[PROVIDED INFORMATION]

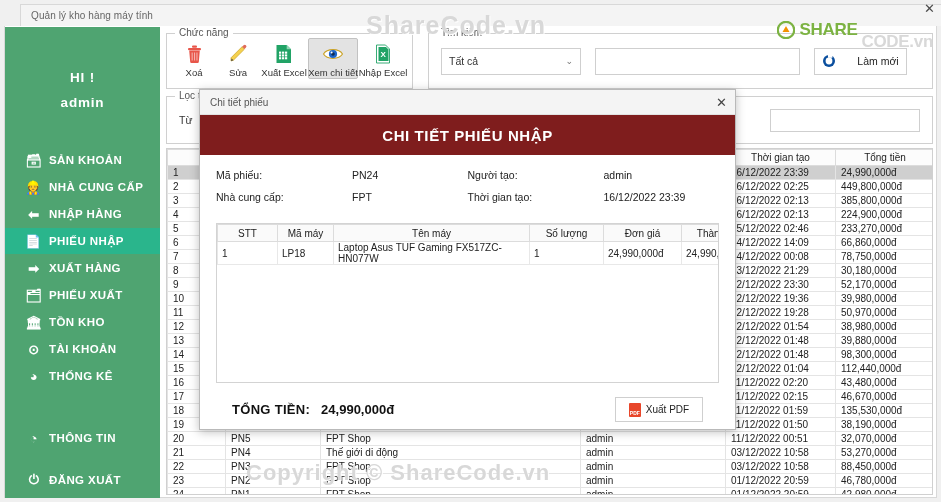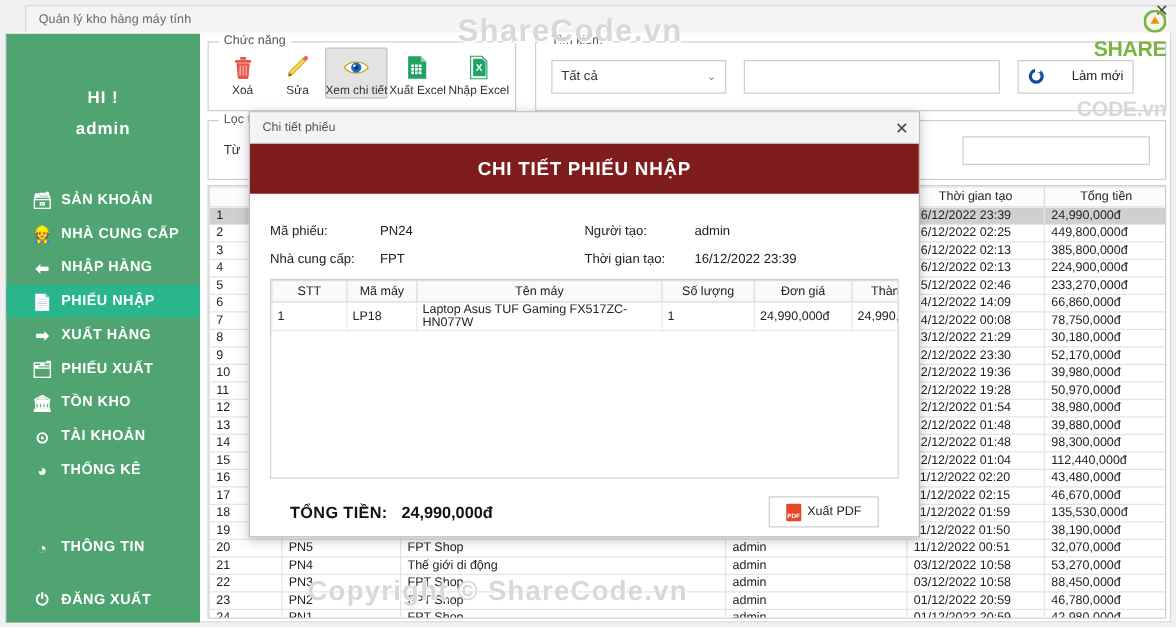--- a/index.html
+++ b/index.html
@@ -132,21 +132,21 @@
   
   .wm {
     position: absolute; color: #d8d8d8; font-weight: bold;
     letter-spacing: 1px; pointer-events: none; user-select: none;
     text-shadow: 1px 1px 0 #ffffff;
   }
   #wm-top { left: 366px; top: 11px; font-size: 25px; z-index: 3; }
   #wm-bottom { left: 246px; top: 460px; font-size: 22px; z-index: 6; text-align: right; }
   #brand {
     position: absolute; right: 8px; top: 8px; z-index: 7;
-    display: flex; align-items: flex-end; gap: 4px; flex-direction: column;
+    display: flex; align-items: center; gap: 4px;
   }
   #brand .bt1 { font-size: 17px; font-weight: bold; color: #7cb342; letter-spacing: -.3px; }
   #brand .bt2 { font-size: 17px; font-weight: bold; color: #d8d8d8; letter-spacing: -.3px; margin-top: 24px; }
 
   
   .modal {
     position: absolute; left: 199px; top: 89px; width: 537px; height: 341px;
     background: #ffffff; border: 1px solid #b9b9b9;
     box-shadow: 0 2px 9px rgba(0,0,0,.25);
     z-index: 10;
@@ -158,21 +158,21 @@
   .modal-bar .mtitle { font-size: 10px; color: #555; }
   .modal-bar .mclose { margin-left: auto; font-size: 13px; color: #444; line-height: 1; }
   .modal-head {
     height: 40px; background: #7f1d1d; color: #fff;
     display: flex; align-items: center; justify-content: center;
     font-size: 15px; font-weight: bold; letter-spacing: .6px;
   }
   .modal-body { padding: 14px 16px 0 16px; }
   .info-grid { display: flex; font-size: 10.5px; color: #222; }
   .info-col { width: 50%; }
-  .info-row { display: flex; height: 22px; align-items: flex-end; }
+  .info-row { display: flex; height: 22px; align-items: flex-start; gap: 48px; }
   .info-row .k { width: 88px; color: #222; }
   .info-row .v { color: #222; }
 
   .dtl-wrap {
     margin-top: 10px; height: 160px; border: 1px solid #d3d3d3;
     background: #fff; overflow: hidden;
   }
   .dtl { width: 100%; border-collapse: collapse; table-layout: fixed; font-size: 10px; }
   .dtl th {
     background: #fafafa; border: 1px solid #dcdcdc; height: 17px;
@@ -296,32 +296,20 @@
 
       <div class="tb-btn">
         <span class="tbi">
           <svg width="20" height="20" viewBox="0 0 20 20">
             <path d="M3 17 L5.4 16.2 L16.5 5.1 L14.1 2.7 L3 13.8 Z" fill="#f5d14e" stroke="#c9a227" stroke-width=".7"></path>
             <path d="M14.1 2.7 L16.5 5.1 L18 3.6 A1.7 1.7 0 0 0 15.6 1.2 Z" fill="#e06c5a"></path>
             <path d="M3 17 L5.4 16.2 L3.6 14.4 Z" fill="#4a4a4a"></path>
           </svg>
         </span>
         <span class="tbl">Sửa</span>
-      </div>
-
-      <div class="tb-btn wide selected">
-        <span class="tbi">
-          <svg width="22" height="18" viewBox="0 0 22 18">
-            <path d="M1.5 9 C5 3.2 17 3.2 20.5 9 C17 14.8 5 14.8 1.5 9 Z" fill="#fff" stroke="#c9a227" stroke-width="1.1"></path>
-            <circle cx="11" cy="9" r="4.1" fill="#1d66c9"></circle>
-            <circle cx="11" cy="9" r="1.8" fill="#0d2a52"></circle>
-            <circle cx="9.6" cy="7.5" r="1" fill="#fff"></circle>
-          </svg>
-        </span>
-        <span class="tbl">Xem chi tiết</span>
       </div>
 
       <div class="tb-btn wide">
         <span class="tbi">
           <svg width="18" height="20" viewBox="0 0 18 20">
             <path d="M1.5 1 h10.2 l4.3 4.3 V19 h-14.5 Z" fill="#21a366"></path>
             <path d="M11.7 1 v4.3 h4.3 Z" fill="#8fd6b4"></path>
             <g fill="#fff">
               <rect x="4" y="7.6" width="2.2" height="2.1"></rect>
                 <rect x="7" y="7.6" width="2.2" height="2.1"></rect>
@@ -329,20 +317,32 @@
               <rect x="4" y="10.4" width="2.2" height="2.1"></rect>
                 <rect x="7" y="10.4" width="2.2" height="2.1"></rect>
                 <rect x="10" y="10.4" width="2.2" height="2.1"></rect>
               <rect x="4" y="13.2" width="2.2" height="2.1"></rect>
                 <rect x="7" y="13.2" width="2.2" height="2.1"></rect>
                 <rect x="10" y="13.2" width="2.2" height="2.1"></rect>
             </g>
           </svg>
         </span>
         <span class="tbl">Xuất Excel</span>
+      </div>
+
+      <div class="tb-btn wide selected">
+        <span class="tbi">
+          <svg width="22" height="18" viewBox="0 0 22 18">
+            <path d="M1.5 9 C5 3.2 17 3.2 20.5 9 C17 14.8 5 14.8 1.5 9 Z" fill="#fff" stroke="#c9a227" stroke-width="1.1"></path>
+            <circle cx="11" cy="9" r="4.1" fill="#1d66c9"></circle>
+            <circle cx="11" cy="9" r="1.8" fill="#0d2a52"></circle>
+            <circle cx="9.6" cy="7.5" r="1" fill="#fff"></circle>
+          </svg>
+        </span>
+        <span class="tbl">Xem chi tiết</span>
       </div>
 
       <div class="tb-btn wide">
         <span class="tbi">
           <svg width="18" height="20" viewBox="0 0 18 20">
             <path d="M2.5 1 h9 l4 4 V19 h-13 Z" fill="#fff" stroke="#21a366" stroke-width=".9"></path>
             <path d="M4.5 3 h7.5 l2.5 2.5 V17 h-10 Z" fill="#21a366"></path>
             <text x="9.2" y="13" font-size="8" font-weight="bold" fill="#fff" text-anchor="middle" font-family="Liberation Sans, sans-serif">X</text>
           </svg>
         </span>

[/PROVIDED INFORMATION]

**PROBLEM:**
All of the records above should be reproduced exactly, with the pictures left out.

**TASK OUTPUT:**
--- a/index.html
+++ b/index.html
@@ -132,21 +132,21 @@
   
   .wm {
     position: absolute; color: #d8d8d8; font-weight: bold;
     letter-spacing: 1px; pointer-events: none; user-select: none;
     text-shadow: 1px 1px 0 #ffffff;
   }
   #wm-top { left: 366px; top: 11px; font-size: 25px; z-index: 3; }
   #wm-bottom { left: 246px; top: 460px; font-size: 22px; z-index: 6; text-align: right; }
   #brand {
     position: absolute; right: 8px; top: 8px; z-index: 7;
-    display: flex; align-items: flex-end; gap: 4px; flex-direction: column;
+    display: flex; align-items: center; gap: 4px;
   }
   #brand .bt1 { font-size: 17px; font-weight: bold; color: #7cb342; letter-spacing: -.3px; }
   #brand .bt2 { font-size: 17px; font-weight: bold; color: #d8d8d8; letter-spacing: -.3px; margin-top: 24px; }
 
   
   .modal {
     position: absolute; left: 199px; top: 89px; width: 537px; height: 341px;
     background: #ffffff; border: 1px solid #b9b9b9;
     box-shadow: 0 2px 9px rgba(0,0,0,.25);
     z-index: 10;
@@ -158,21 +158,21 @@
   .modal-bar .mtitle { font-size: 10px; color: #555; }
   .modal-bar .mclose { margin-left: auto; font-size: 13px; color: #444; line-height: 1; }
   .modal-head {
     height: 40px; background: #7f1d1d; color: #fff;
     display: flex; align-items: center; justify-content: center;
     font-size: 15px; font-weight: bold; letter-spacing: .6px;
   }
   .modal-body { padding: 14px 16px 0 16px; }
   .info-grid { display: flex; font-size: 10.5px; color: #222; }
   .info-col { width: 50%; }
-  .info-row { display: flex; height: 22px; align-items: flex-end; }
+  .info-row { display: flex; height: 22px; align-items: flex-start; gap: 48px; }
   .info-row .k { width: 88px; color: #222; }
   .info-row .v { color: #222; }
 
   .dtl-wrap {
     margin-top: 10px; height: 160px; border: 1px solid #d3d3d3;
     background: #fff; overflow: hidden;
   }
   .dtl { width: 100%; border-collapse: collapse; table-layout: fixed; font-size: 10px; }
   .dtl th {
     background: #fafafa; border: 1px solid #dcdcdc; height: 17px;
@@ -296,32 +296,20 @@
 
       <div class="tb-btn">
         <span class="tbi">
           <svg width="20" height="20" viewBox="0 0 20 20">
             <path d="M3 17 L5.4 16.2 L16.5 5.1 L14.1 2.7 L3 13.8 Z" fill="#f5d14e" stroke="#c9a227" stroke-width=".7"></path>
             <path d="M14.1 2.7 L16.5 5.1 L18 3.6 A1.7 1.7 0 0 0 15.6 1.2 Z" fill="#e06c5a"></path>
             <path d="M3 17 L5.4 16.2 L3.6 14.4 Z" fill="#4a4a4a"></path>
           </svg>
         </span>
         <span class="tbl">Sửa</span>
-      </div>
-
-      <div class="tb-btn wide selected">
-        <span class="tbi">
-          <svg width="22" height="18" viewBox="0 0 22 18">
-            <path d="M1.5 9 C5 3.2 17 3.2 20.5 9 C17 14.8 5 14.8 1.5 9 Z" fill="#fff" stroke="#c9a227" stroke-width="1.1"></path>
-            <circle cx="11" cy="9" r="4.1" fill="#1d66c9"></circle>
-            <circle cx="11" cy="9" r="1.8" fill="#0d2a52"></circle>
-            <circle cx="9.6" cy="7.5" r="1" fill="#fff"></circle>
-          </svg>
-        </span>
-        <span class="tbl">Xem chi tiết</span>
       </div>
 
       <div class="tb-btn wide">
         <span class="tbi">
           <svg width="18" height="20" viewBox="0 0 18 20">
             <path d="M1.5 1 h10.2 l4.3 4.3 V19 h-14.5 Z" fill="#21a366"></path>
             <path d="M11.7 1 v4.3 h4.3 Z" fill="#8fd6b4"></path>
             <g fill="#fff">
               <rect x="4" y="7.6" width="2.2" height="2.1"></rect>
                 <rect x="7" y="7.6" width="2.2" height="2.1"></rect>
@@ -329,20 +317,32 @@
               <rect x="4" y="10.4" width="2.2" height="2.1"></rect>
                 <rect x="7" y="10.4" width="2.2" height="2.1"></rect>
                 <rect x="10" y="10.4" width="2.2" height="2.1"></rect>
               <rect x="4" y="13.2" width="2.2" height="2.1"></rect>
                 <rect x="7" y="13.2" width="2.2" height="2.1"></rect>
                 <rect x="10" y="13.2" width="2.2" height="2.1"></rect>
             </g>
           </svg>
         </span>
         <span class="tbl">Xuất Excel</span>
+      </div>
+
+      <div class="tb-btn wide selected">
+        <span class="tbi">
+          <svg width="22" height="18" viewBox="0 0 22 18">
+            <path d="M1.5 9 C5 3.2 17 3.2 20.5 9 C17 14.8 5 14.8 1.5 9 Z" fill="#fff" stroke="#c9a227" stroke-width="1.1"></path>
+            <circle cx="11" cy="9" r="4.1" fill="#1d66c9"></circle>
+            <circle cx="11" cy="9" r="1.8" fill="#0d2a52"></circle>
+            <circle cx="9.6" cy="7.5" r="1" fill="#fff"></circle>
+          </svg>
+        </span>
+        <span class="tbl">Xem chi tiết</span>
       </div>
 
       <div class="tb-btn wide">
         <span class="tbi">
           <svg width="18" height="20" viewBox="0 0 18 20">
             <path d="M2.5 1 h9 l4 4 V19 h-13 Z" fill="#fff" stroke="#21a366" stroke-width=".9"></path>
             <path d="M4.5 3 h7.5 l2.5 2.5 V17 h-10 Z" fill="#21a366"></path>
             <text x="9.2" y="13" font-size="8" font-weight="bold" fill="#fff" text-anchor="middle" font-family="Liberation Sans, sans-serif">X</text>
           </svg>
         </span>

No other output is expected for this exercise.